Video Showing Jupiter's Size Compared to Other Planets Wows the Internet

An animation posted to Twitter has shocked social media users by showing the impressive size of Jupiter and just how rapidly the solar system's largest planet rotates.

The animation posted by planetary astronomer and science communicator, James O'Donoghue on Tuesday, shows all of the planets of the solar system dominated by the gas giant which is then dwarfed by our star, the Sun.

The animation has been viewed over 4.6 million times and retweeted over 16,500 times at the time of writing with 61,600 likes and almost 700 comments. The tweet with the animation can be seen here.

NASA says that Jupiter, the fifth planet from the sun, is so great in mass that it is twice as massive as all the other planets combined. The planet has a radius of 43,441 miles, meaning that it is 11 times the size of Earth.

In fact, if Jupiter was a container you could fit 1,300 Earths inside it before it was filled. NASA adds: "If Earth were the size of a nickel, Jupiter would be about as big as a basketball."

Jupiter
An illustration shows the gas giant Jupiter as it orbits the sun,. An animation that shows the size and rotation speed of the gas giant has impressed social media. Naeblys/GETTY

Despite its tremendous size and mass, the gas giant still isn't large enough to become a star. NASA says that the gas giant would need to be at least 80 times more massive to initiate the fusion processes that define a star.

As the animation shows, Jupiter is also remarkable for the speed at which it rotates, faster than any other planet in the solar system. The gas giant completes a full rotation in under 10 hours meaning its days are under half the length of ours on Earth.

O'Donoghue said in a reply to his initial tweet: "A day on Jupiter is 9hr 56min, it's the biggest and also [the] fastest planet. In the early solar system it grew from loads of Sun-orbiting material, converting the orbital momentum into spin angular momentum.

"Bigger planets are likely to be fast for this reason."

Twitter users replied to the animation commenting on both the tremendous size of Jupiter and its rapid rotation rate.

Retweeting the animation, author and associate professor in global politics Brian Klaas wrote: "This is very well done. As [author] Douglas Adams once said, we live on an 'utterly insignificant little blue-green planet.'"
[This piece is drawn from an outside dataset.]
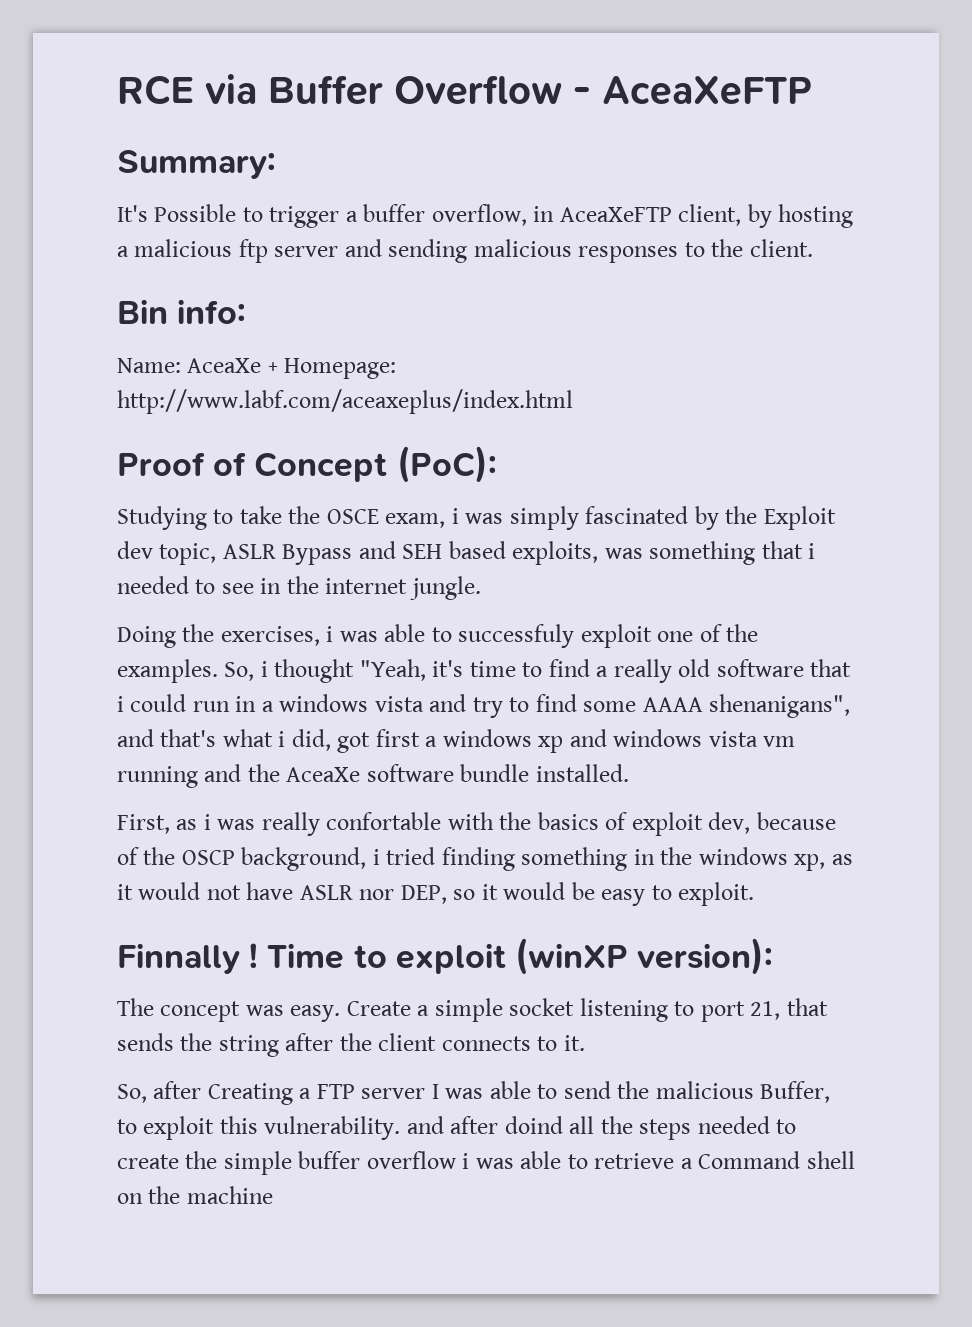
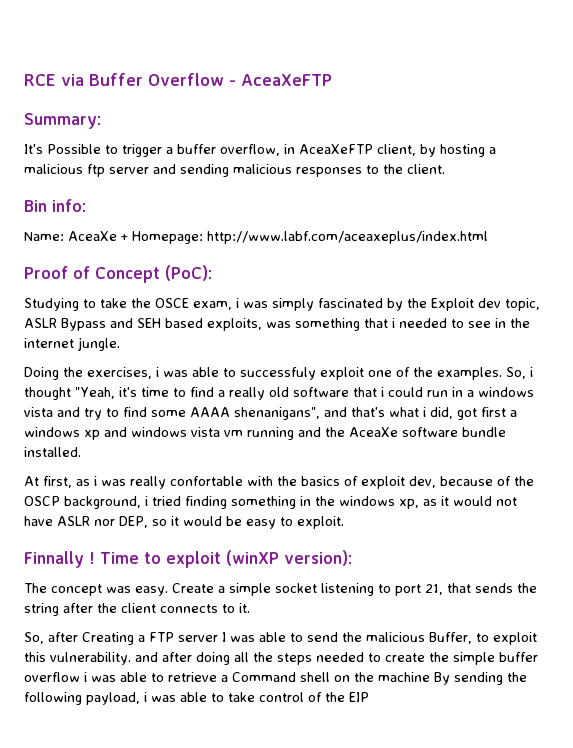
[117,814,170,834] First, -> [24,476,72,488] At first,
[504,1116,563,1134] doind -> [196,652,230,665] doing
(273, 1195) none -> [434,672,527,685] [24,692,369,705] By sending the following payload, i was able to take control of the EIP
One Twitter user with the handle Cristal White wrote: "i've watched this clip multiple times already, it's so fascinating. and when Jupiter (!!!) and Saturn begin to appear in the frame??!"

Another user V remarked on the gas giant's rapid rotation, tweeting: "Omg, where does Jupiter have to be? Calm down girlll!"

Many users commented on the perspective the animation provided with regards to the place of our planet in the cosmos. Considering this size comparison and the vastness of space, Lorne Cates said: "Combine this with a video that visually represents how far the planets are from each other, to scale, and you feel really really REALLY small."